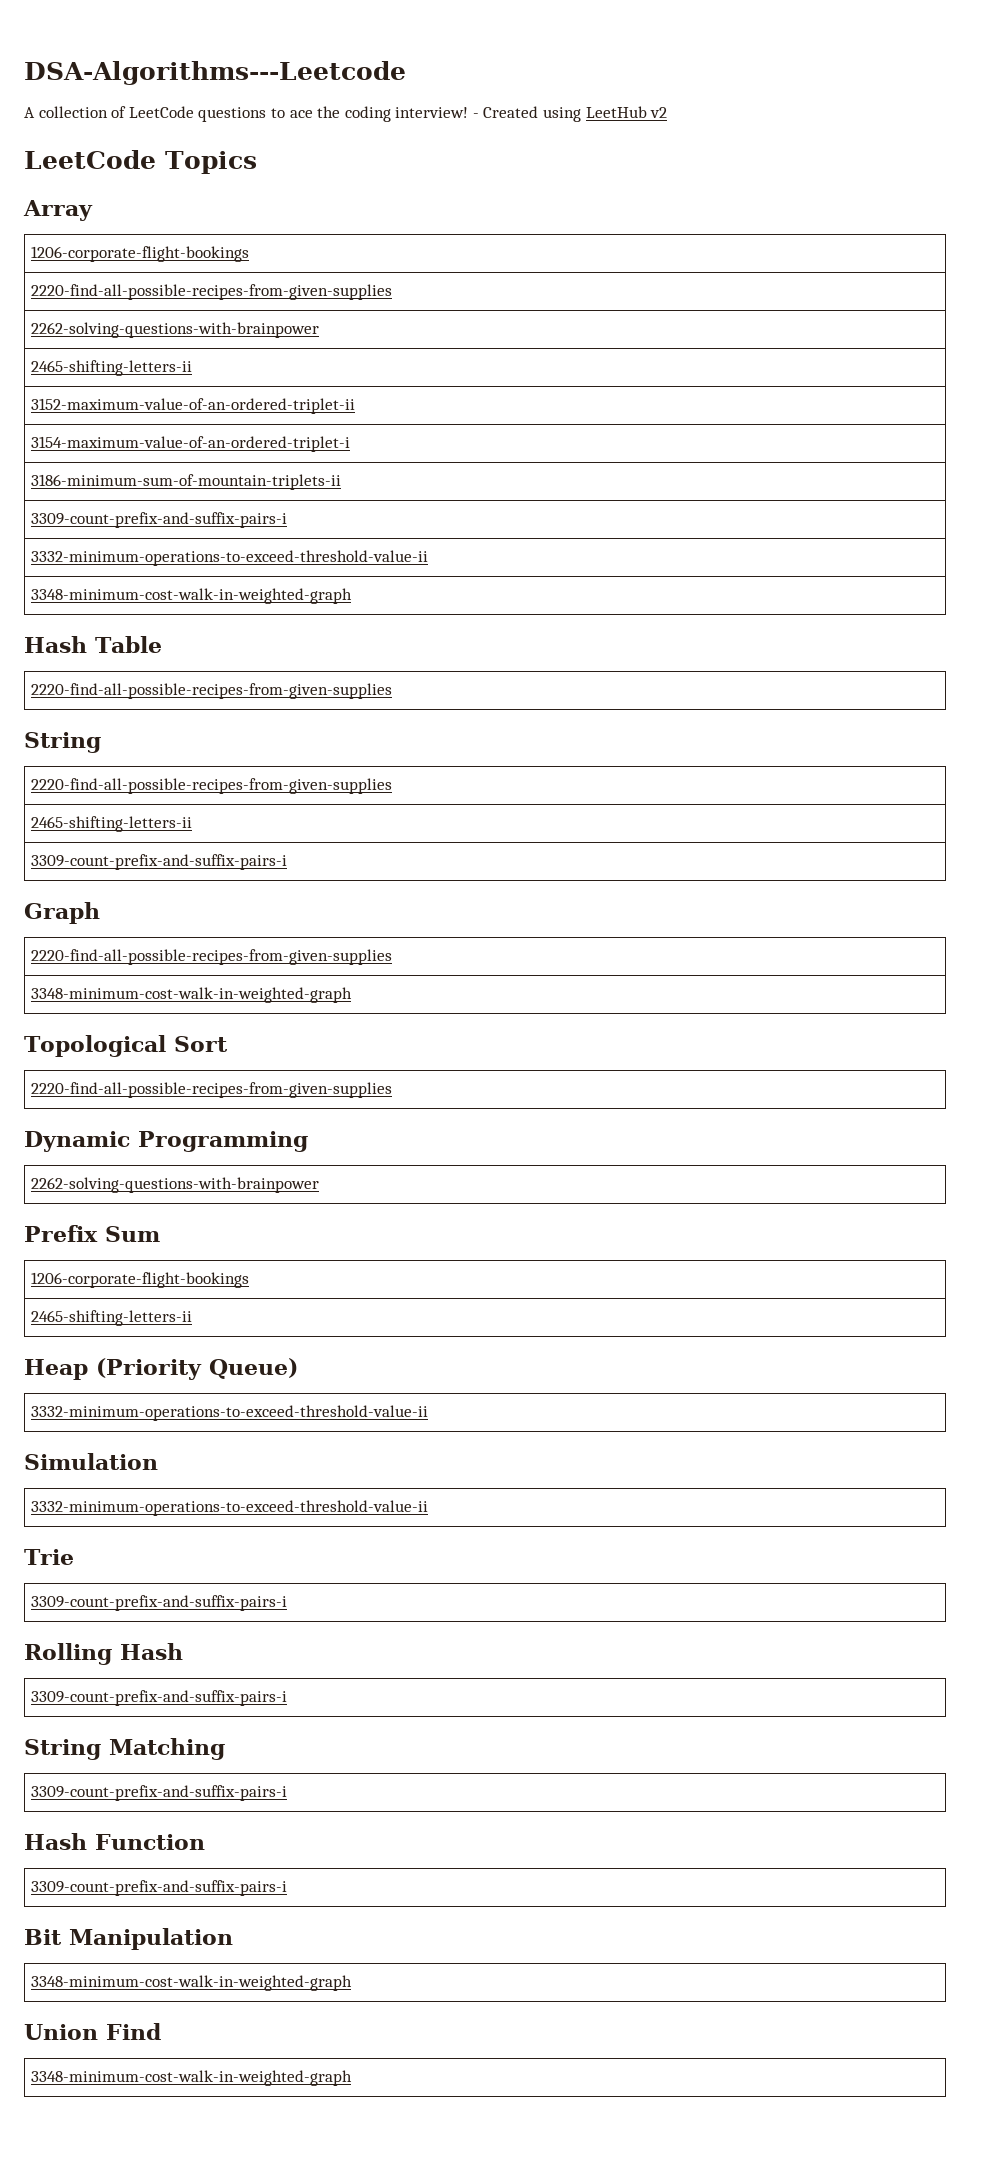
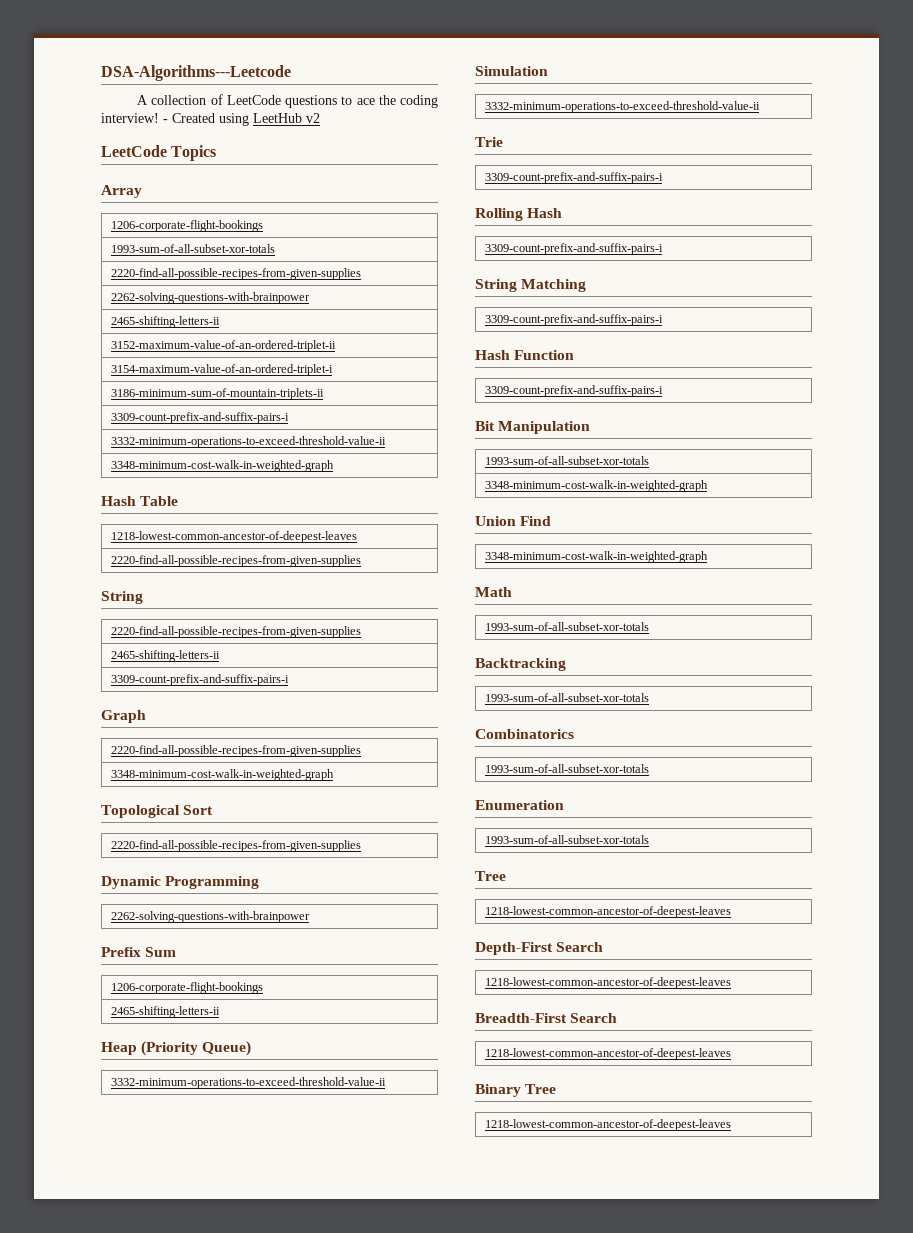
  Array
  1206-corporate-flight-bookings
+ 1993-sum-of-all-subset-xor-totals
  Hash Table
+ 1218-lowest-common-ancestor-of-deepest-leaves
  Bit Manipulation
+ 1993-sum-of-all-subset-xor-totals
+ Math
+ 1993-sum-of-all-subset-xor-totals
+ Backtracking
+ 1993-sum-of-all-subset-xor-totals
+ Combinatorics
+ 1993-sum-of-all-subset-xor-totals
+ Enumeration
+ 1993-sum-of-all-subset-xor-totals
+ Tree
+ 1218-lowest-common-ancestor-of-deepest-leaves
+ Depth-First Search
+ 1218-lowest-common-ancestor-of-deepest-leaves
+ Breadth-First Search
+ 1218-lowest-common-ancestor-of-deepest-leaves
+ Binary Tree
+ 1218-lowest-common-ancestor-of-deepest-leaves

|---|

THE PROBLEM –
Take the listing and print it again exactly, but without any pictures.

RESULT OF THE TASK –
  Array
  1206-corporate-flight-bookings
+ 1993-sum-of-all-subset-xor-totals
  Hash Table
+ 1218-lowest-common-ancestor-of-deepest-leaves
  Bit Manipulation
+ 1993-sum-of-all-subset-xor-totals
+ Math
+ 1993-sum-of-all-subset-xor-totals
+ Backtracking
+ 1993-sum-of-all-subset-xor-totals
+ Combinatorics
+ 1993-sum-of-all-subset-xor-totals
+ Enumeration
+ 1993-sum-of-all-subset-xor-totals
+ Tree
+ 1218-lowest-common-ancestor-of-deepest-leaves
+ Depth-First Search
+ 1218-lowest-common-ancestor-of-deepest-leaves
+ Breadth-First Search
+ 1218-lowest-common-ancestor-of-deepest-leaves
+ Binary Tree
+ 1218-lowest-common-ancestor-of-deepest-leaves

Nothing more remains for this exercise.